YOUR TASK - Reproduce the data below in full and exclude every picture.

INPUT DATA -
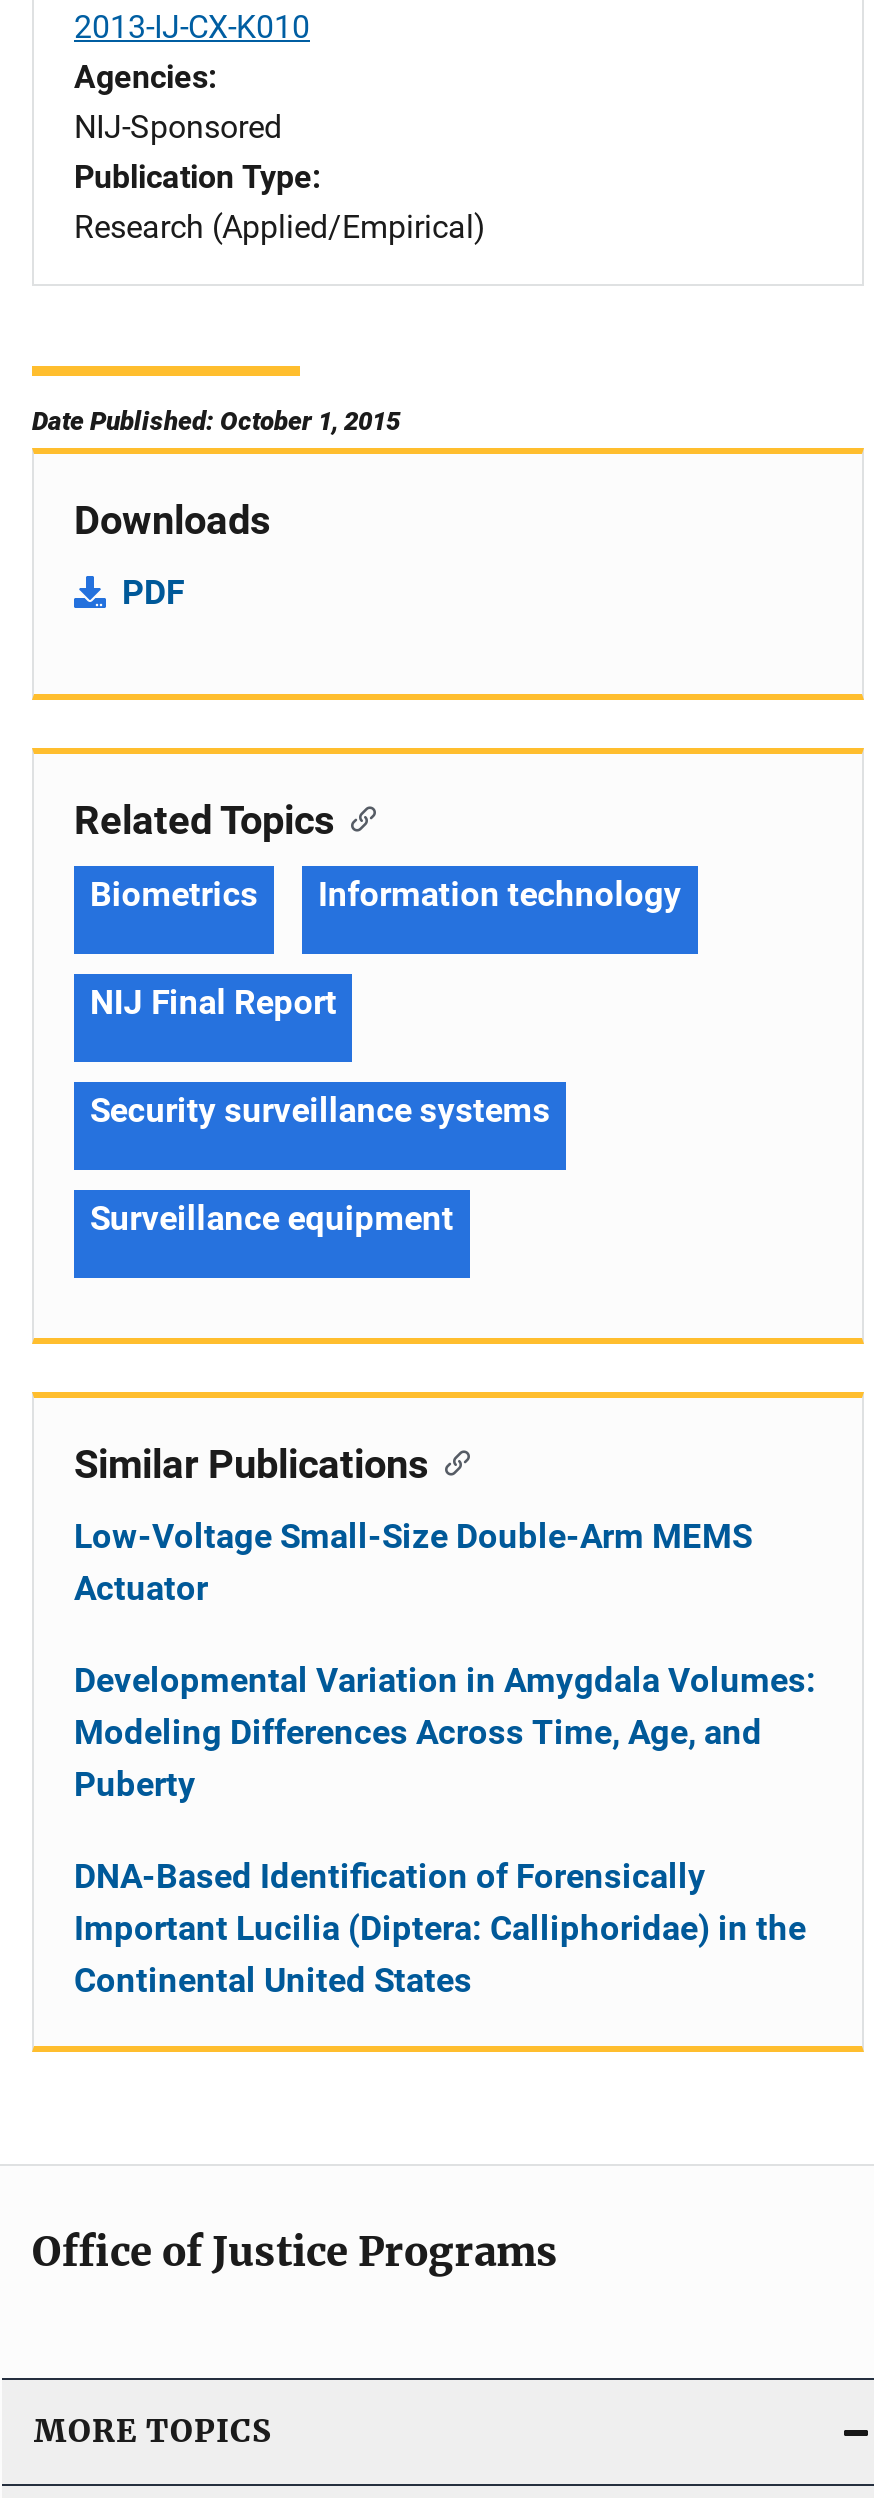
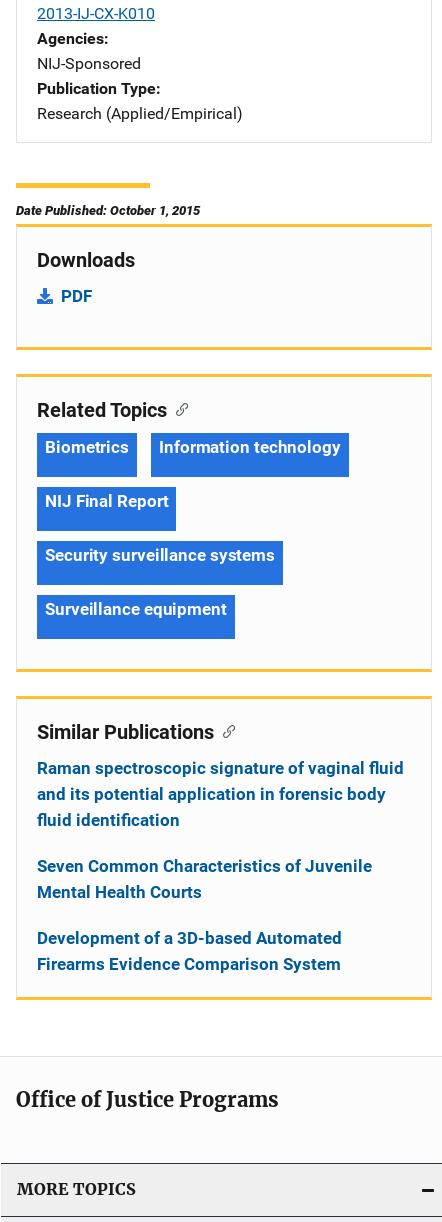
- Low-Voltage Small-Size Double-Arm MEMS
- Actuator
+ Raman spectroscopic signature of vaginal fluid
+ and its potential application in forensic body
+ fluid identification

- Developmental Variation in Amygdala Volumes:
- Modeling Differences Across Time, Age, and
- Puberty
+ Seven Common Characteristics of Juvenile
+ Mental Health Courts

- DNA-Based Identification of Forensically
- Important Lucilia (Diptera: Calliphoridae) in the
- Continental United States
+ Development of a 3D-based Automated
+ Firearms Evidence Comparison System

SOLUTION FOR THIS EXERCISE -
- Low-Voltage Small-Size Double-Arm MEMS
- Actuator
+ Raman spectroscopic signature of vaginal fluid
+ and its potential application in forensic body
+ fluid identification

- Developmental Variation in Amygdala Volumes:
- Modeling Differences Across Time, Age, and
- Puberty
+ Seven Common Characteristics of Juvenile
+ Mental Health Courts

- DNA-Based Identification of Forensically
- Important Lucilia (Diptera: Calliphoridae) in the
- Continental United States
+ Development of a 3D-based Automated
+ Firearms Evidence Comparison System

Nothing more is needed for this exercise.